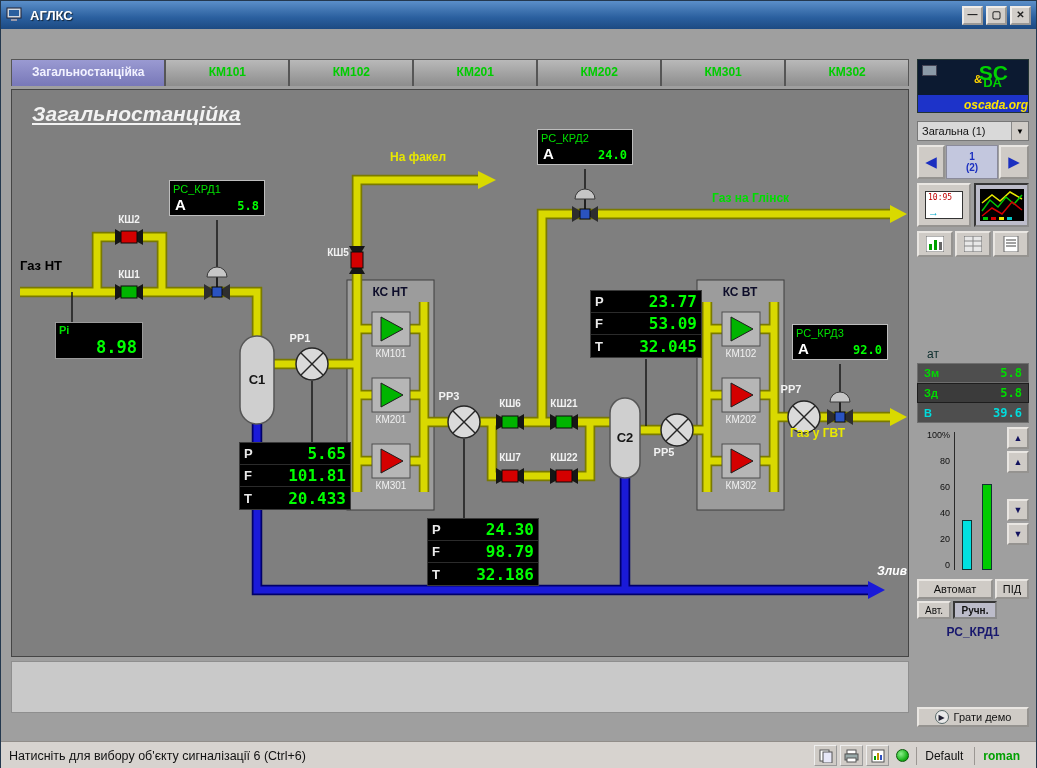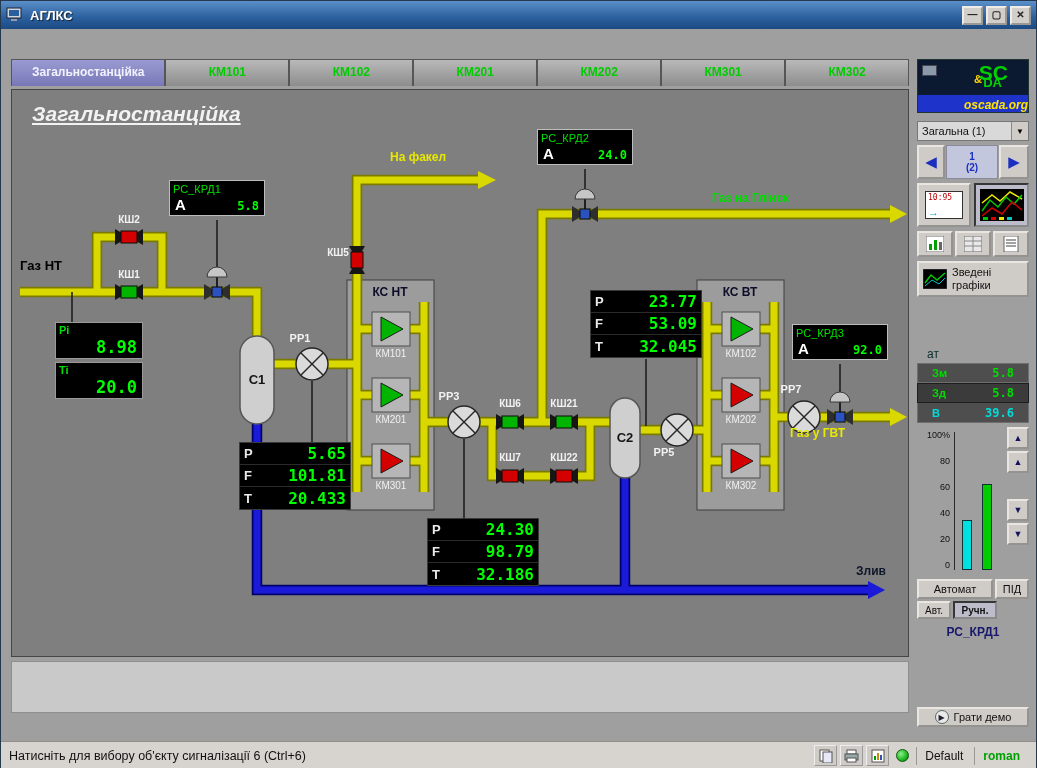--- a/index.html
+++ b/index.html
@@ -84,21 +84,21 @@
     display:flex; align-items:center; }
   .combo .ctext { font-size:11px; padding-left:4px; flex:1; color:#111; white-space:nowrap; overflow:hidden; }
   .combo .cbtn { width:17px; height:100%; background:#cfcbc6; border-left:1px solid #888; font-size:8px;
     display:flex; align-items:center; justify-content:center; }
 
   .nav-mid { background:#c3c7de; border:1px solid #8a8a9a; color:#1b2fc0; font-size:10px; font-weight:bold;
     display:flex; flex-direction:column; align-items:center; justify-content:center; line-height:1.15; }
   .nav-arrow { color:#1b2fc0; font-size:15px; }
 
   .vals { left:2px; top:304px; width:112px; position:absolute; }
-  .vrow2 { display:flex; justify-content:space-between; align-items:center; height:20px; padding:0 14px;
+  .vrow2 { display:flex; justify-content:space-between; align-items:center; height:20px; padding:0 6px;
     background:#4e4e4e; border:1px solid #6e6e6e; border-top:none; font-size:11px; font-weight:bold; }
   .vrow2:first-child { border-top:1px solid #6e6e6e; }
   .vrow2 .vv { font-family:"DejaVu Sans Mono",monospace; font-size:12px; }
   .vrow2.sel { background:#3b3b3b; border:1px solid #1d1d1d; }
 
   .gauge { left:2px; top:368px; width:112px; height:148px; position:absolute; }
   .g-scale { position:absolute; left:0; top:3px; width:33px; height:140px; display:flex; flex-direction:column;
     justify-content:space-between; align-items:flex-end; font-size:9px; color:#101010; }
   .g-axis { position:absolute; left:37px; top:5px; width:1px; height:138px; background:#2a2a2a; }
   .g-bararea { position:absolute; left:41px; top:5px; width:46px; height:138px; }
@@ -310,21 +310,21 @@
         <polygon points="9,5 9,29 31,17" stroke="#1d1d1d" fill="#d40000"></polygon>
       </g>
       <text class="t-km" x="729" y="399">КМ302</text>
     </svg>
 
     <div class="dg-title">Загальностанційка</div>
     <div class="flowlabel" style="left:8px; top:168px; color:#000000; font-size:13px;">Газ НТ</div>
     <div class="flowlabel" style="left:378px; top:60px; color:#e8e800;">На факел</div>
     <div class="flowlabel" style="left:700px; top:101px; color:#00dd00;">Газ на Глінск</div>
     <div class="flowlabel" style="left:778px; top:336px; color:#e8e800;">Газ у ГВТ</div>
-    <div class="flowlabel" style="left:844px; top:474px; color:#0f172a;">Злив</div>
+    <div class="flowlabel" style="left:865px; top:474px; color:#ffffff;font-style:italic;">Злив</div>
 
     <div class="pnl" style="left:157px; top:90px; width:96px;">
       <div class="hdr">РС_КРД1</div>
       <div class="vrow">
           <span class="mode">А</span>
           <span class="pval">5.8</span>
         </div>
     </div>
     <div class="pnl" style="left:525px; top:39px; width:96px;">
       <div class="hdr">РС_КРД2</div>
@@ -338,24 +338,20 @@
       <div class="vrow">
           <span class="mode">А</span>
           <span class="pval">92.0</span>
         </div>
     </div>
 
     <div class="meas" style="left:43px; top:232px;">
       <div class="cell">
         <span class="mlab">Pi</span>
         <span class="mval">8.98</span>
-      </div>
-      <div class="cell">
-        <span class="mlab">Ti</span>
-        <span class="mval">20.0</span>
       </div>
     </div>
 
     <div class="pft" style="left:227px; top:352px;">
       <div class="row">
           <span class="letter">P</span>
           <span class="rval">5.65</span>
         </div>
       <div class="row">
           <span class="letter">F</span>
@@ -461,28 +457,20 @@
     </div>
     <div class="sb-abs sbtn" style="left:78px; top:172px; width:36px; height:26px;">
       <svg width="18" height="16">
         <rect x="2" width="14" height="16" fill="#fff" stroke="#666"></rect>
         <line x1="4" y1="4" x2="14" y2="4" stroke="#444"></line>
           <line x1="4" y1="7" x2="14" y2="7" stroke="#444"></line>
           <line x1="4" y1="10" x2="14" y2="10" stroke="#444"></line>
       </svg>
     </div>
 
-    <div class="sb-abs sbtn" style="left:2px; top:202px; width:112px; height:36px; justify-content:flex-start; padding:0 4px; gap:5px;">
-      <svg width="24" height="20" style="flex:none">
-        <rect width="24" height="20" fill="#000" stroke="#445"></rect>
-        <polyline points="2,14 8,6 14,11 22,4" fill="none" stroke="#00c800" stroke-width="1.5"></polyline>
-        <polyline points="2,17 9,11 16,15 22,9" fill="none" stroke="#00c8c8" stroke-width="1"></polyline>
-      </svg>
-      <span style="text-align:left; line-height:1.15;">Зведені графіки</span>
-    </div>
 
     <div class="unitlab">ат</div>
 
     <div class="vals">
       <div class="vrow2">
         <span style="color: rgb(0, 220, 0);">Зм</span>
         <span class="vv" style="color: rgb(0, 220, 0);">5.8</span>
       </div>
       <div class="vrow2 sel">
         <span style="color: rgb(0, 220, 0);">Зд</span>

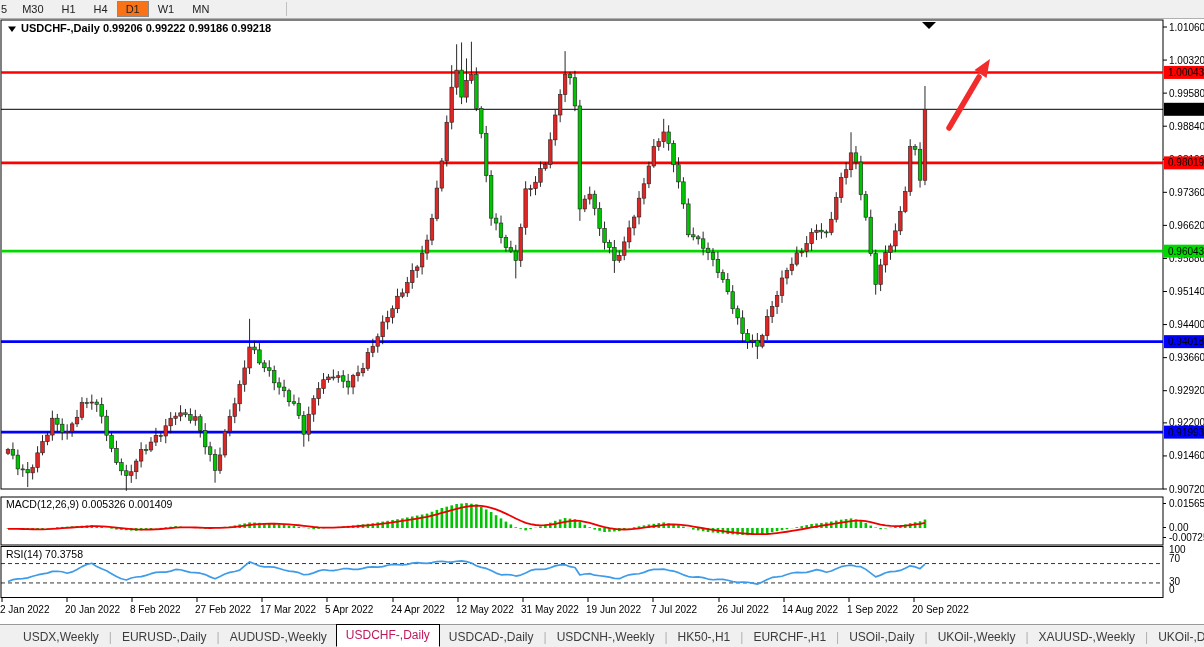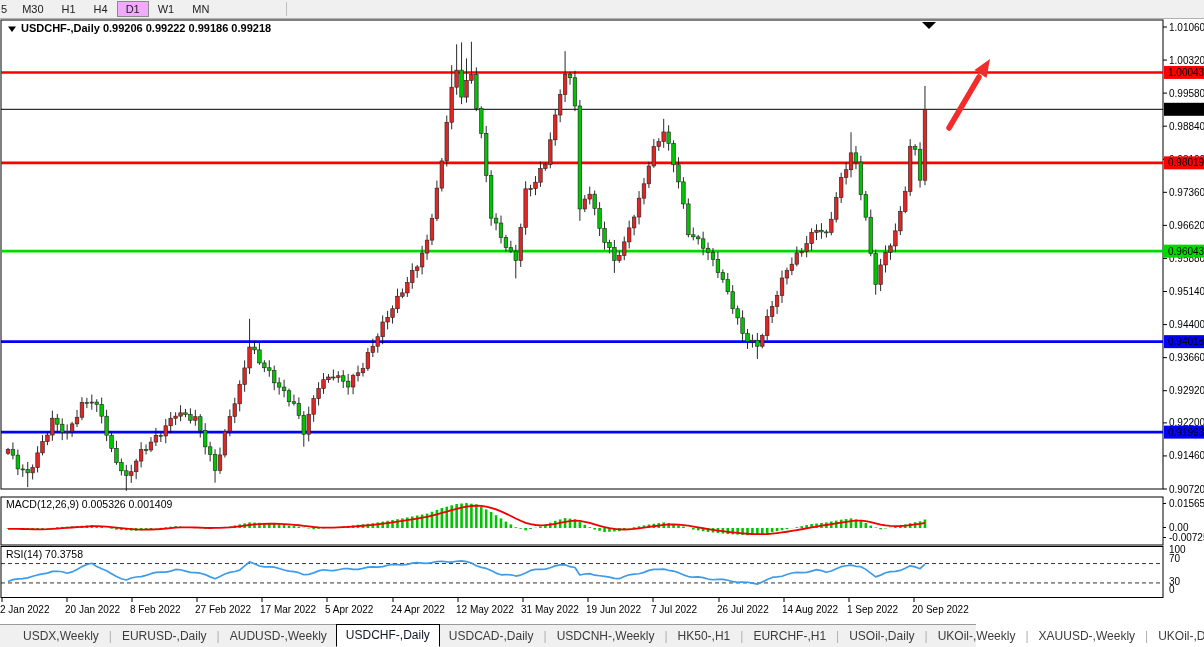--- a/index.html
+++ b/index.html
@@ -3,29 +3,29 @@
 <meta charset="utf-8">
 <style>
   html,body{margin:0;padding:0;background:#d4d0c8;}
   .stage{position:relative;width:1204px;height:647px;background:#fff;overflow:hidden;
          font-family:"Liberation Sans",sans-serif;}
   
   .toolbar{position:absolute;top:0;left:0;width:1204px;height:18px;background:#f0f0f0;
            border-bottom:1px solid #b0b0b0;display:flex;align-items:center;font-size:11px;color:#222;}
   .tf-btn{padding:8px 9px;height:16px;line-height:16px;cursor:default;}
   .tf-btn.clip{padding:0 6px 0 1px;}
-  .tf-btn.active{background:#f0abfc;border:1px solid #8a8a8a;height:14px;line-height:14px;padding:0 8px;}
+  .tf-btn.active{background:#f97316;border:1px solid #8a8a8a;height:14px;line-height:14px;padding:0 8px;}
   .tb-sep{width:1px;height:14px;background:#c0c0c0;margin-left:68px;}
   
-  .tabbar{position:absolute;bottom:0;left:0;width:976px;height:23px;background:#f0f0f0;
-          border-top:1px solid #9a9a9a;display:flex;align-items:center;font-size:12px;color:#3c3c3c;
+  .tabbar{position:absolute;bottom:0;left:0;width:1204px;height:23px;background:#f0f0f0;
+          border-top:1px solid #9a9a9a;display:flex;align-items:flex-end;font-size:12px;color:#3c3c3c;
           padding-left:14px;box-sizing:border-box;}
   .tab{padding:0 9px;white-space:nowrap;cursor:default;}
   .tab.active{background:#fff;border:1px solid #000;border-bottom:1px solid #fff;height:21px;
-              line-height:20px;margin-top:-2px;color:#0f172a;}
+              line-height:20px;margin-top:-2px;color:#be185d;}
   .tab-sep{color:#b0b0b0;padding:0 1px;}
   .tab-arrows{margin-left:auto;margin-right:5px;font-size:9px;display:flex;gap:7px;align-items:center;}
   .arr-l{color:#a8a8a8;} .arr-r{color:#1a1a1a;}
   svg text{font-family:"Liberation Sans",sans-serif;}
   .ax{font-size:10px;fill:#000;}
 </style>
 </head>
 <body>
 
 <div class="stage">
_ _ _
◆ **Task directions**
Repeat the material above exactly; pictures do not belong in the copy.

◆ **Task answer**
--- a/index.html
+++ b/index.html
@@ -84,21 +84,21 @@
     display:flex; align-items:center; }
   .combo .ctext { font-size:11px; padding-left:4px; flex:1; color:#111; white-space:nowrap; overflow:hidden; }
   .combo .cbtn { width:17px; height:100%; background:#cfcbc6; border-left:1px solid #888; font-size:8px;
     display:flex; align-items:center; justify-content:center; }
 
   .nav-mid { background:#c3c7de; border:1px solid #8a8a9a; color:#1b2fc0; font-size:10px; font-weight:bold;
     display:flex; flex-direction:column; align-items:center; justify-content:center; line-height:1.15; }
   .nav-arrow { color:#1b2fc0; font-size:15px; }
 
   .vals { left:2px; top:304px; width:112px; position:absolute; }
-  .vrow2 { display:flex; justify-content:space-between; align-items:center; height:20px; padding:0 14px;
+  .vrow2 { display:flex; justify-content:space-between; align-items:center; height:20px; padding:0 6px;
     background:#4e4e4e; border:1px solid #6e6e6e; border-top:none; font-size:11px; font-weight:bold; }
   .vrow2:first-child { border-top:1px solid #6e6e6e; }
   .vrow2 .vv { font-family:"DejaVu Sans Mono",monospace; font-size:12px; }
   .vrow2.sel { background:#3b3b3b; border:1px solid #1d1d1d; }
 
   .gauge { left:2px; top:368px; width:112px; height:148px; position:absolute; }
   .g-scale { position:absolute; left:0; top:3px; width:33px; height:140px; display:flex; flex-direction:column;
     justify-content:space-between; align-items:flex-end; font-size:9px; color:#101010; }
   .g-axis { position:absolute; left:37px; top:5px; width:1px; height:138px; background:#2a2a2a; }
   .g-bararea { position:absolute; left:41px; top:5px; width:46px; height:138px; }
@@ -310,21 +310,21 @@
         <polygon points="9,5 9,29 31,17" stroke="#1d1d1d" fill="#d40000"></polygon>
       </g>
       <text class="t-km" x="729" y="399">КМ302</text>
     </svg>
 
     <div class="dg-title">Загальностанційка</div>
     <div class="flowlabel" style="left:8px; top:168px; color:#000000; font-size:13px;">Газ НТ</div>
     <div class="flowlabel" style="left:378px; top:60px; color:#e8e800;">На факел</div>
     <div class="flowlabel" style="left:700px; top:101px; color:#00dd00;">Газ на Глінск</div>
     <div class="flowlabel" style="left:778px; top:336px; color:#e8e800;">Газ у ГВТ</div>
-    <div class="flowlabel" style="left:844px; top:474px; color:#0f172a;">Злив</div>
+    <div class="flowlabel" style="left:865px; top:474px; color:#ffffff;font-style:italic;">Злив</div>
 
     <div class="pnl" style="left:157px; top:90px; width:96px;">
       <div class="hdr">РС_КРД1</div>
       <div class="vrow">
           <span class="mode">А</span>
           <span class="pval">5.8</span>
         </div>
     </div>
     <div class="pnl" style="left:525px; top:39px; width:96px;">
       <div class="hdr">РС_КРД2</div>
@@ -338,24 +338,20 @@
       <div class="vrow">
           <span class="mode">А</span>
           <span class="pval">92.0</span>
         </div>
     </div>
 
     <div class="meas" style="left:43px; top:232px;">
       <div class="cell">
         <span class="mlab">Pi</span>
         <span class="mval">8.98</span>
-      </div>
-      <div class="cell">
-        <span class="mlab">Ti</span>
-        <span class="mval">20.0</span>
       </div>
     </div>
 
     <div class="pft" style="left:227px; top:352px;">
       <div class="row">
           <span class="letter">P</span>
           <span class="rval">5.65</span>
         </div>
       <div class="row">
           <span class="letter">F</span>
@@ -461,28 +457,20 @@
     </div>
     <div class="sb-abs sbtn" style="left:78px; top:172px; width:36px; height:26px;">
       <svg width="18" height="16">
         <rect x="2" width="14" height="16" fill="#fff" stroke="#666"></rect>
         <line x1="4" y1="4" x2="14" y2="4" stroke="#444"></line>
           <line x1="4" y1="7" x2="14" y2="7" stroke="#444"></line>
           <line x1="4" y1="10" x2="14" y2="10" stroke="#444"></line>
       </svg>
     </div>
 
-    <div class="sb-abs sbtn" style="left:2px; top:202px; width:112px; height:36px; justify-content:flex-start; padding:0 4px; gap:5px;">
-      <svg width="24" height="20" style="flex:none">
-        <rect width="24" height="20" fill="#000" stroke="#445"></rect>
-        <polyline points="2,14 8,6 14,11 22,4" fill="none" stroke="#00c800" stroke-width="1.5"></polyline>
-        <polyline points="2,17 9,11 16,15 22,9" fill="none" stroke="#00c8c8" stroke-width="1"></polyline>
-      </svg>
-      <span style="text-align:left; line-height:1.15;">Зведені графіки</span>
-    </div>
 
     <div class="unitlab">ат</div>
 
     <div class="vals">
       <div class="vrow2">
         <span style="color: rgb(0, 220, 0);">Зм</span>
         <span class="vv" style="color: rgb(0, 220, 0);">5.8</span>
       </div>
       <div class="vrow2 sel">
         <span style="color: rgb(0, 220, 0);">Зд</span>

--- a/index.html
+++ b/index.html
@@ -3,29 +3,29 @@
 <meta charset="utf-8">
 <style>
   html,body{margin:0;padding:0;background:#d4d0c8;}
   .stage{position:relative;width:1204px;height:647px;background:#fff;overflow:hidden;
          font-family:"Liberation Sans",sans-serif;}
   
   .toolbar{position:absolute;top:0;left:0;width:1204px;height:18px;background:#f0f0f0;
            border-bottom:1px solid #b0b0b0;display:flex;align-items:center;font-size:11px;color:#222;}
   .tf-btn{padding:8px 9px;height:16px;line-height:16px;cursor:default;}
   .tf-btn.clip{padding:0 6px 0 1px;}
-  .tf-btn.active{background:#f0abfc;border:1px solid #8a8a8a;height:14px;line-height:14px;padding:0 8px;}
+  .tf-btn.active{background:#f97316;border:1px solid #8a8a8a;height:14px;line-height:14px;padding:0 8px;}
   .tb-sep{width:1px;height:14px;background:#c0c0c0;margin-left:68px;}
   
-  .tabbar{position:absolute;bottom:0;left:0;width:976px;height:23px;background:#f0f0f0;
-          border-top:1px solid #9a9a9a;display:flex;align-items:center;font-size:12px;color:#3c3c3c;
+  .tabbar{position:absolute;bottom:0;left:0;width:1204px;height:23px;background:#f0f0f0;
+          border-top:1px solid #9a9a9a;display:flex;align-items:flex-end;font-size:12px;color:#3c3c3c;
           padding-left:14px;box-sizing:border-box;}
   .tab{padding:0 9px;white-space:nowrap;cursor:default;}
   .tab.active{background:#fff;border:1px solid #000;border-bottom:1px solid #fff;height:21px;
-              line-height:20px;margin-top:-2px;color:#0f172a;}
+              line-height:20px;margin-top:-2px;color:#be185d;}
   .tab-sep{color:#b0b0b0;padding:0 1px;}
   .tab-arrows{margin-left:auto;margin-right:5px;font-size:9px;display:flex;gap:7px;align-items:center;}
   .arr-l{color:#a8a8a8;} .arr-r{color:#1a1a1a;}
   svg text{font-family:"Liberation Sans",sans-serif;}
   .ax{font-size:10px;fill:#000;}
 </style>
 </head>
 <body>
 
 <div class="stage">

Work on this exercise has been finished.